> **What you need to do**
Print the listing below again, exactly. Skip the pictures.

> **The data**
--------------------------------------------------

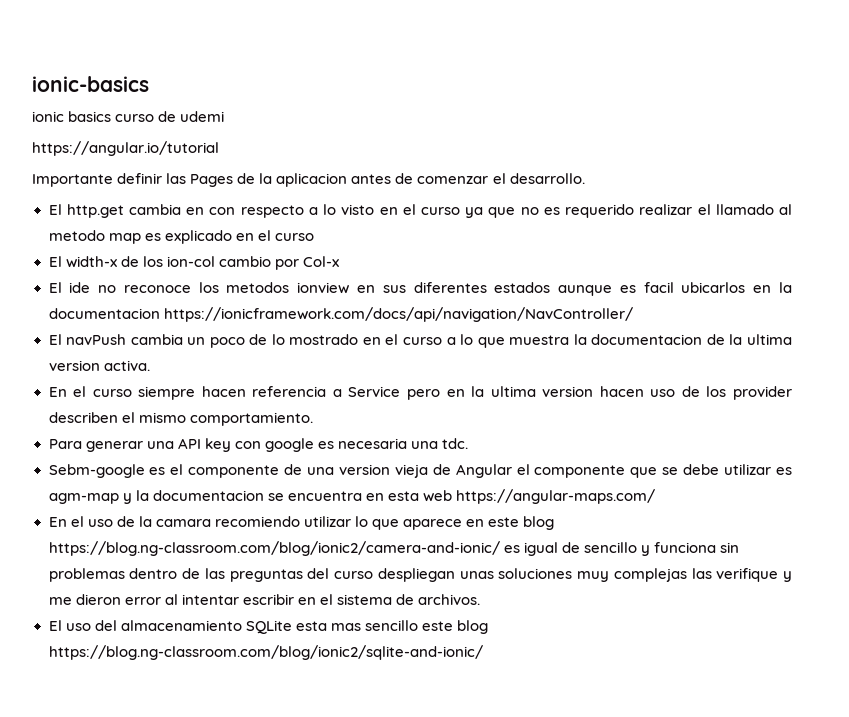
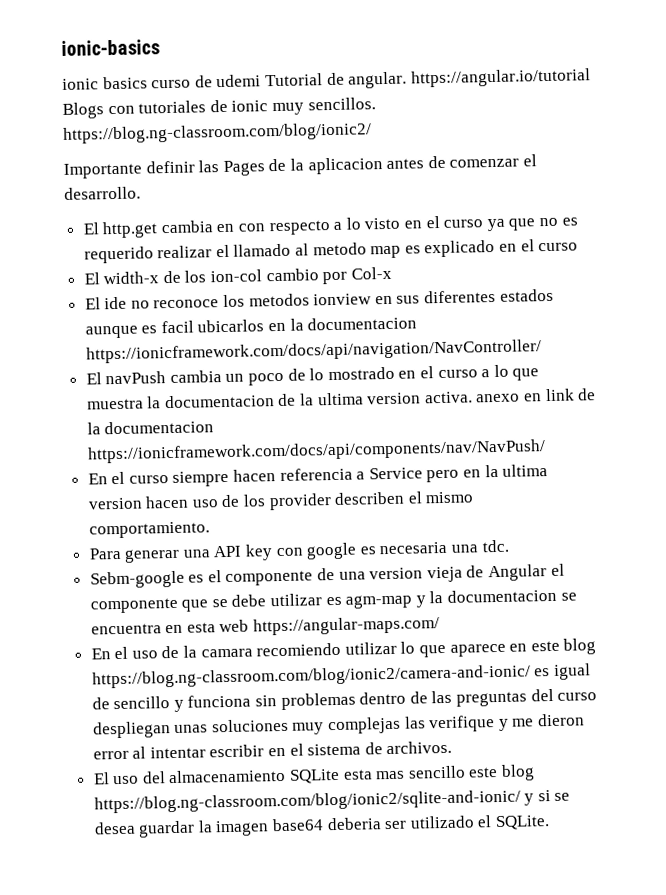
[32,141,219,156] // https://angular.io/tutorial -> [264,68,591,89] [62,97,376,119] [63,122,372,144] Tutorial de angular. https://angular.io/tutorial Blogs con tutoriales de ionic muy sencillos. https://blog.ng-classroom.com/blog/ionic2/
(150, 365) none -> [476,388,597,403] [86,420,215,435] [86,439,546,464] anexo en link de la documentacion https://ionicframework.com/docs/api/components/nav/NavPush/
(483, 652) none -> [524,790,571,806] [93,815,551,838] y si se desea guardar la imagen base64 deberia ser utilizado el SQLite.

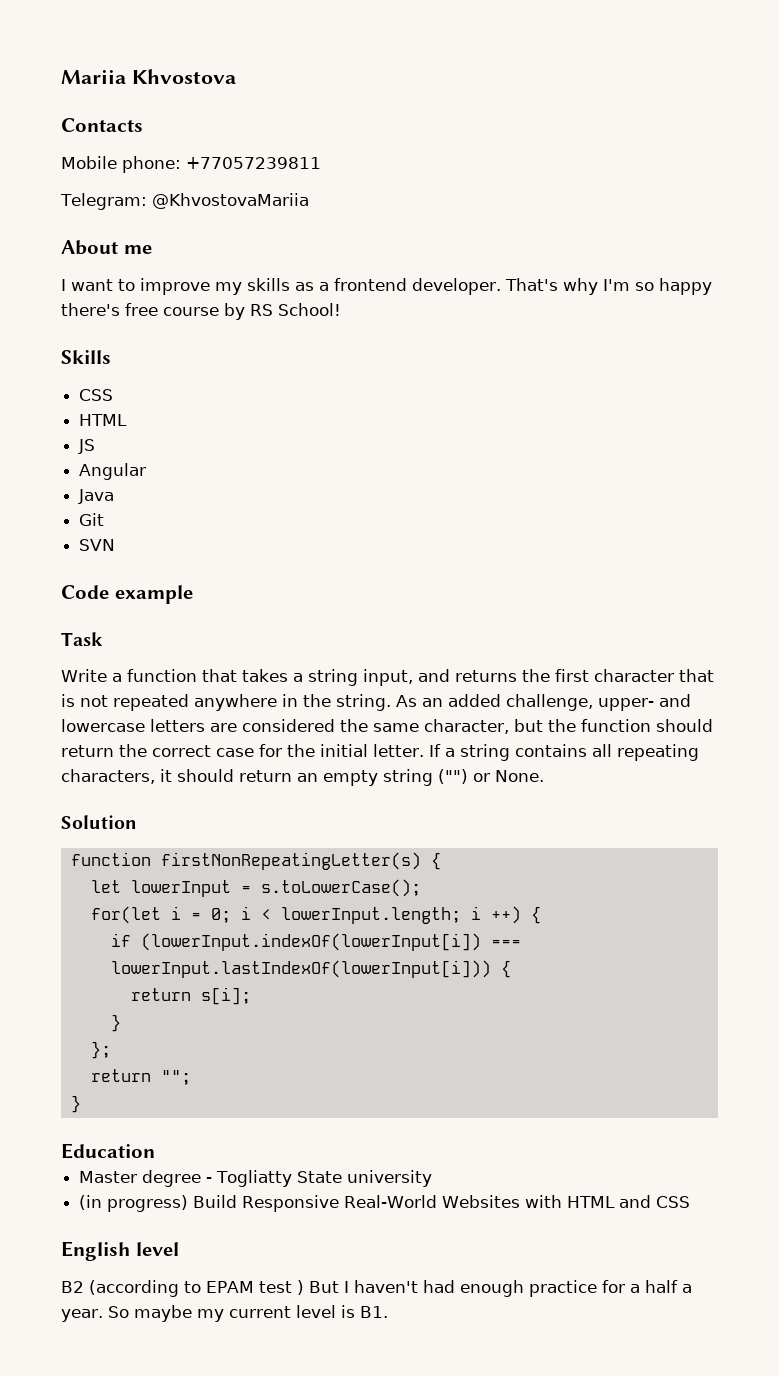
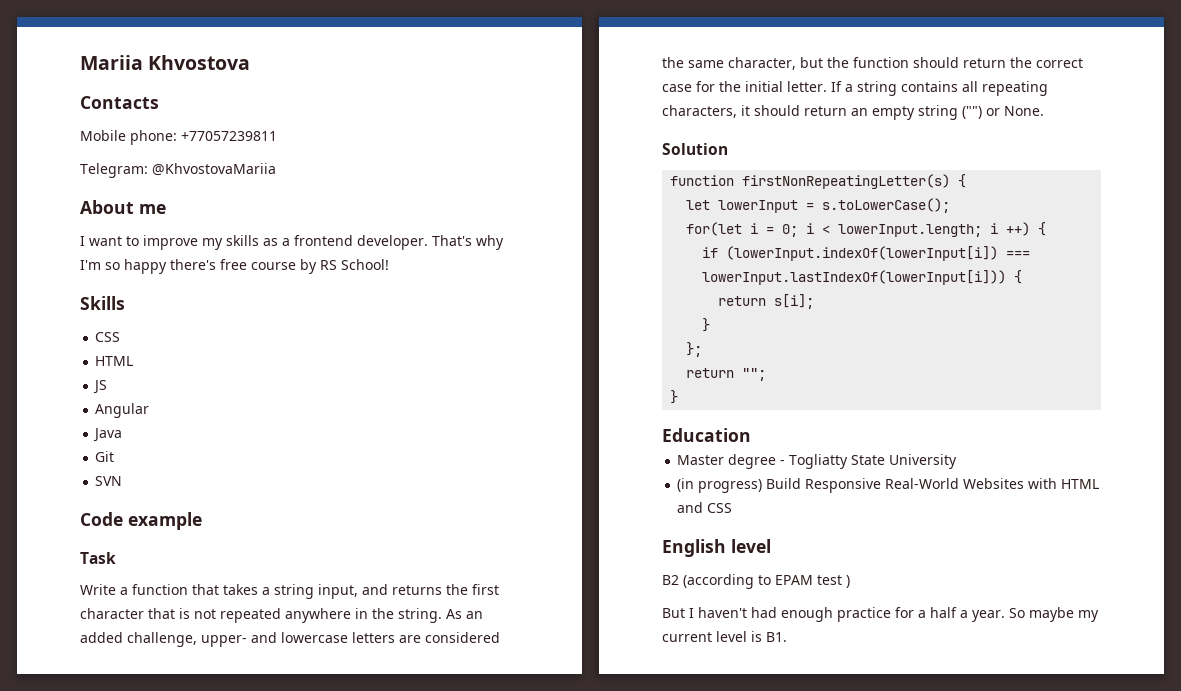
[347,1170,433,1187] university -> [889,454,958,469] University
(304, 1287) none -> (850, 581) //

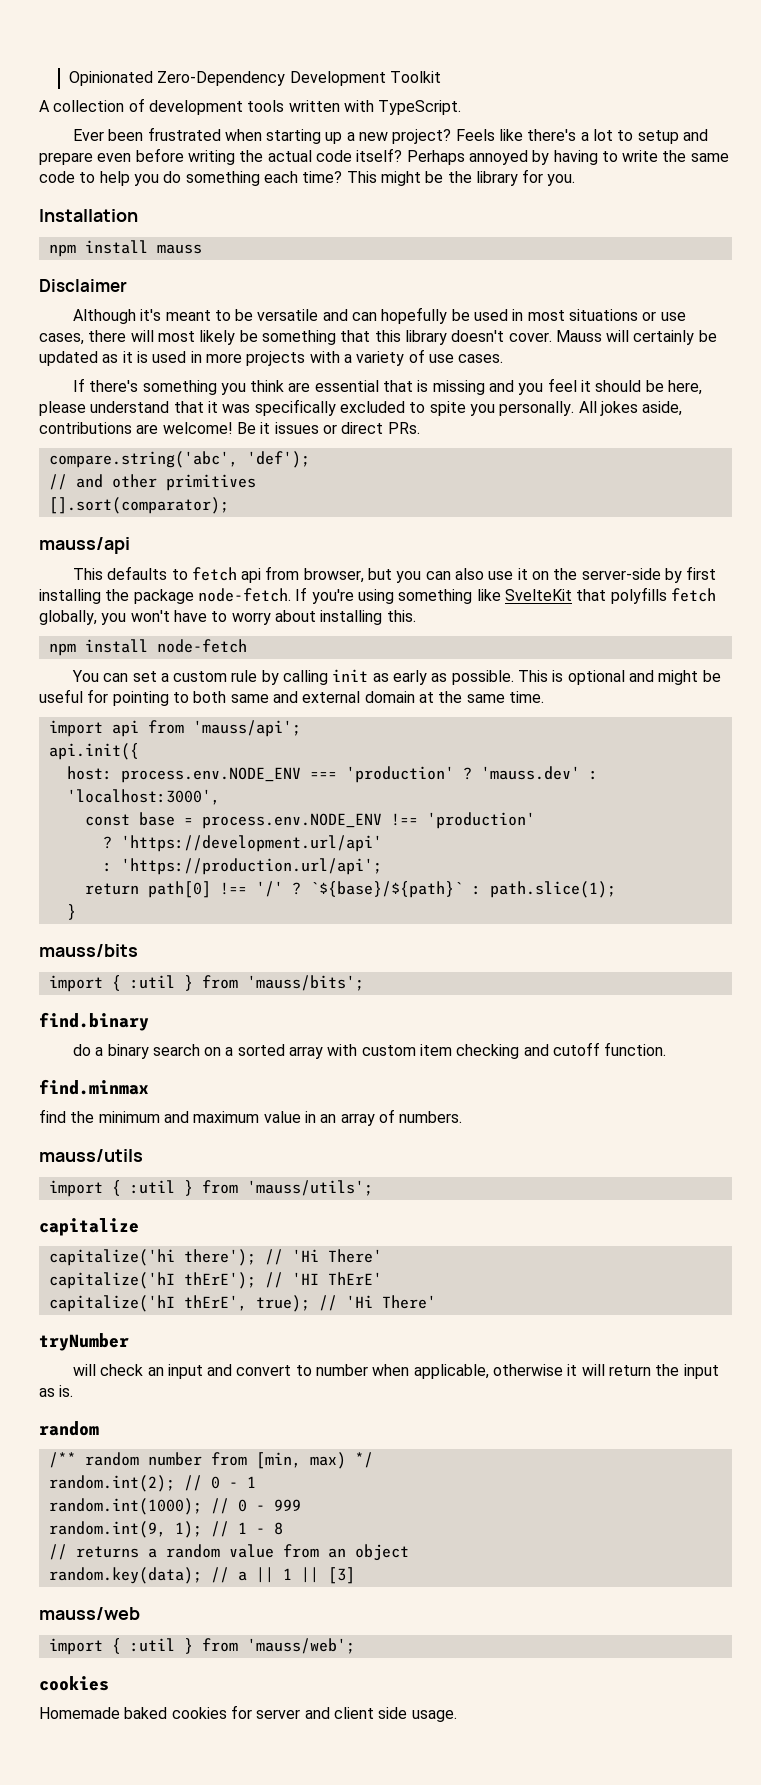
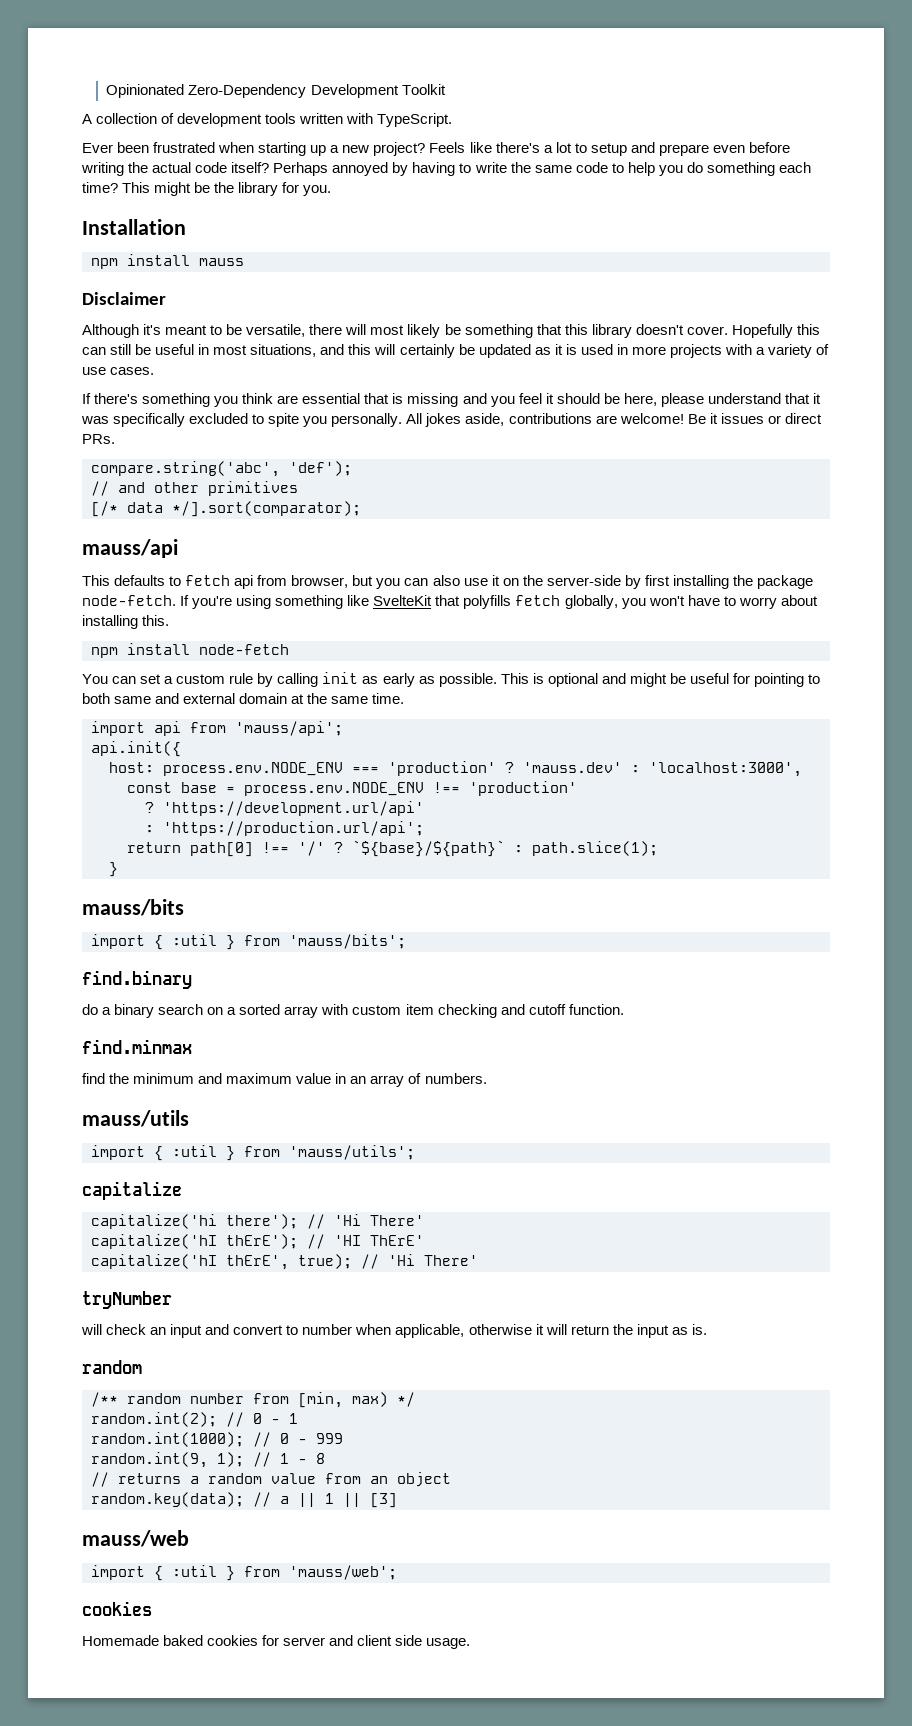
[257,307,686,324] [39,333,84,345] versatile and can hopefully be used in most situations or use cases, -> [246,324,306,337] versatile,
[555,330,602,342] Mauss -> [731,324,820,338] [82,344,372,357] Hopefully this can still be useful in most situations, and this
[48,497,229,514] [].sort(comparator); -> [91,501,361,517] [/* data */].sort(comparator);

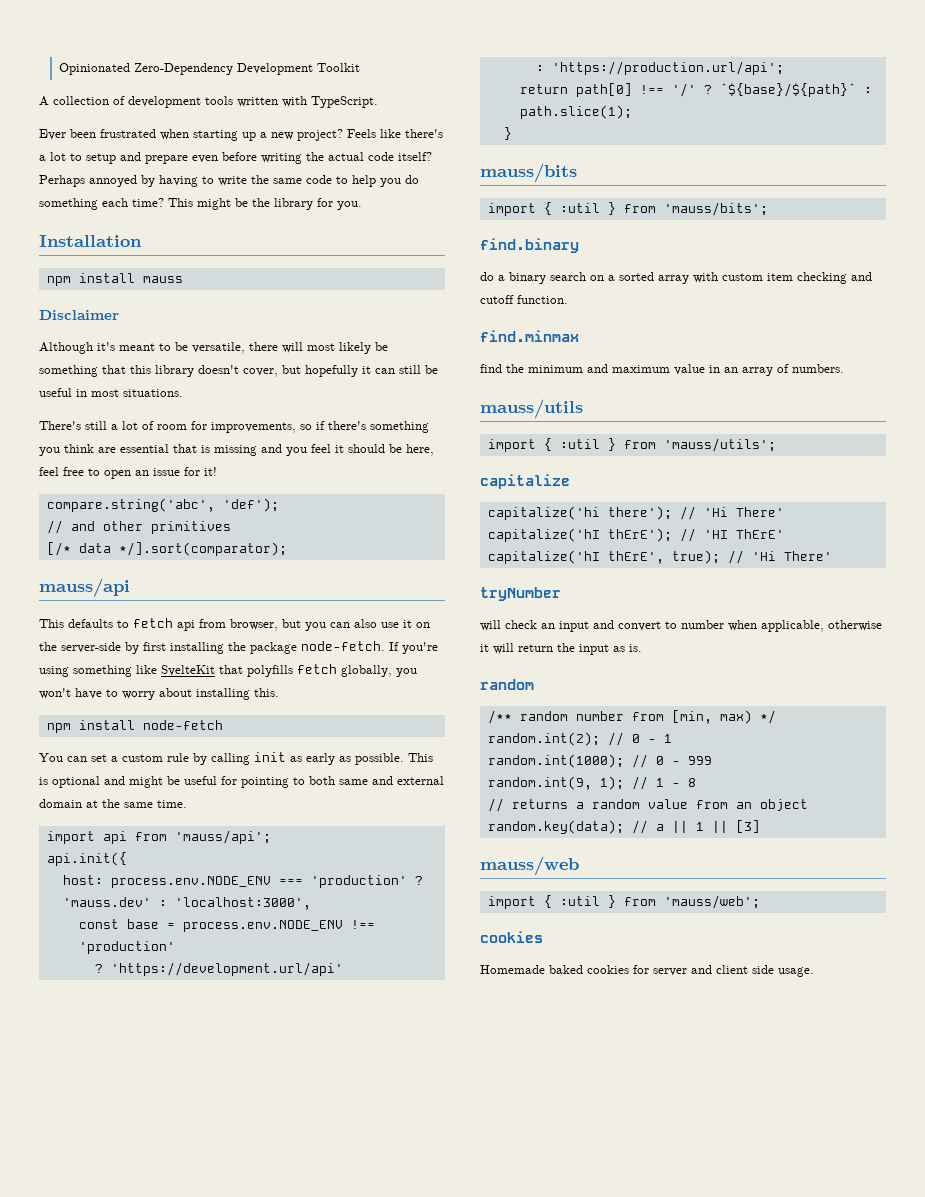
[686,324,820,338] cover. Hopefully this -> [243,365,371,377] cover, but hopefully it
[250,344,830,358] [82,367,155,375] [82,393,91,404] situations, and this will certainly be updated as it is used in more projects with a variety of use cases. // If -> [123,389,183,397] [39,421,325,433] situations. // There's still a lot of room for improvements, so if
[660,393,821,407] [81,413,822,427] [82,434,115,444] please understand that it was specifically excluded to spite you personally. All jokes aside, contributions are welcome! Be it issues or direct PRs. -> [39,467,217,479] feel free to open an issue for it!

--------------------------------------------------

> **Output**
[32,141,219,156] // https://angular.io/tutorial -> [264,68,591,89] [62,97,376,119] [63,122,372,144] Tutorial de angular. https://angular.io/tutorial Blogs con tutoriales de ionic muy sencillos. https://blog.ng-classroom.com/blog/ionic2/
(150, 365) none -> [476,388,597,403] [86,420,215,435] [86,439,546,464] anexo en link de la documentacion https://ionicframework.com/docs/api/components/nav/NavPush/
(483, 652) none -> [524,790,571,806] [93,815,551,838] y si se desea guardar la imagen base64 deberia ser utilizado el SQLite.

[347,1170,433,1187] university -> [889,454,958,469] University
(304, 1287) none -> (850, 581) //

[257,307,686,324] [39,333,84,345] versatile and can hopefully be used in most situations or use cases, -> [246,324,306,337] versatile,
[555,330,602,342] Mauss -> [731,324,820,338] [82,344,372,357] Hopefully this can still be useful in most situations, and this
[48,497,229,514] [].sort(comparator); -> [91,501,361,517] [/* data */].sort(comparator);

[686,324,820,338] cover. Hopefully this -> [243,365,371,377] cover, but hopefully it
[250,344,830,358] [82,367,155,375] [82,393,91,404] situations, and this will certainly be updated as it is used in more projects with a variety of use cases. // If -> [123,389,183,397] [39,421,325,433] situations. // There's still a lot of room for improvements, so if
[660,393,821,407] [81,413,822,427] [82,434,115,444] please understand that it was specifically excluded to spite you personally. All jokes aside, contributions are welcome! Be it issues or direct PRs. -> [39,467,217,479] feel free to open an issue for it!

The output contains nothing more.